-- Activity --
Each record is to be copied exactly, with its pictures left behind.
*** Information supplied Section Begins ***
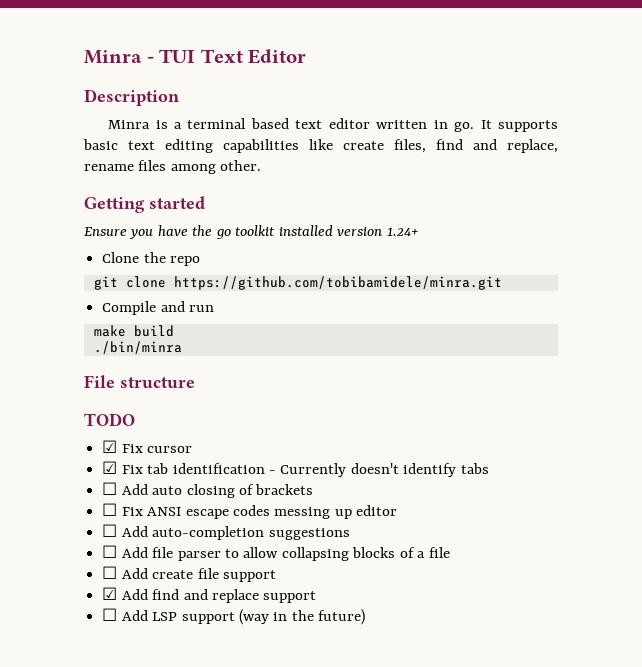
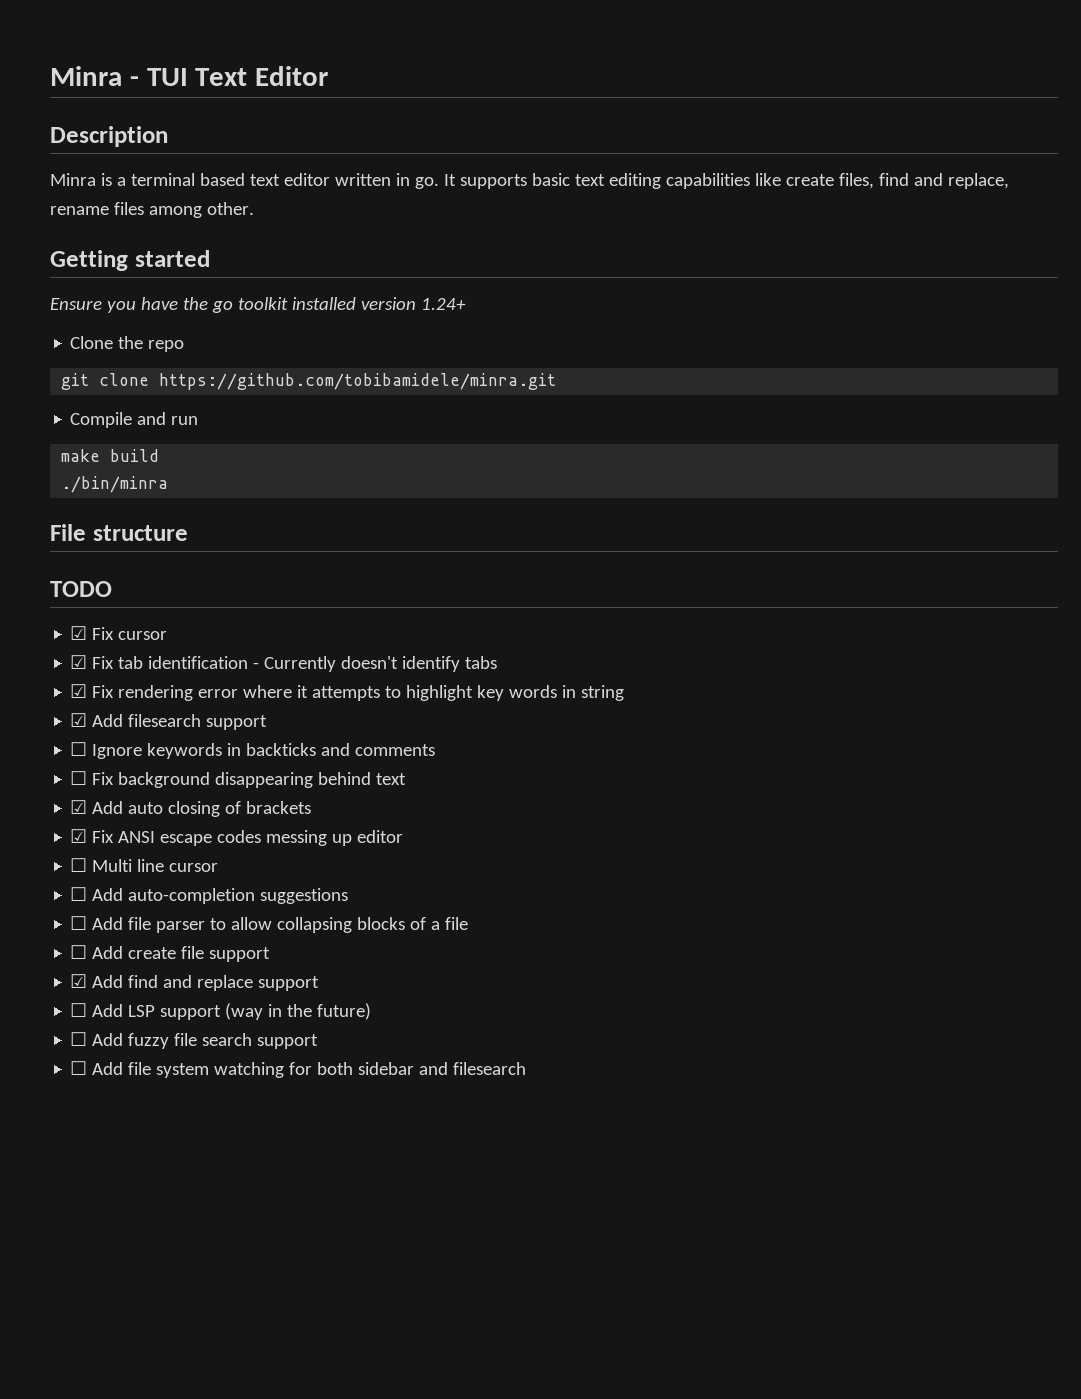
- ☐ Add auto closing of brackets
+ ☑ Fix rendering error where it attempts to highlight key words in string
+ ☑ Add filesearch support
+ ☐ Ignore keywords in backticks and comments
+ ☐ Fix background disappearing behind text
+ ☑ Add auto closing of brackets
- ☐ Fix ANSI escape codes messing up editor
+ ☑ Fix ANSI escape codes messing up editor
+ ☐ Multi line cursor
+ ☐ Add fuzzy file search support
+ ☐ Add file system watching for both sidebar and filesearch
*** Information supplied Section Ends ***
-- Written answer --
- ☐ Add auto closing of brackets
+ ☑ Fix rendering error where it attempts to highlight key words in string
+ ☑ Add filesearch support
+ ☐ Ignore keywords in backticks and comments
+ ☐ Fix background disappearing behind text
+ ☑ Add auto closing of brackets
- ☐ Fix ANSI escape codes messing up editor
+ ☑ Fix ANSI escape codes messing up editor
+ ☐ Multi line cursor
+ ☐ Add fuzzy file search support
+ ☐ Add file system watching for both sidebar and filesearch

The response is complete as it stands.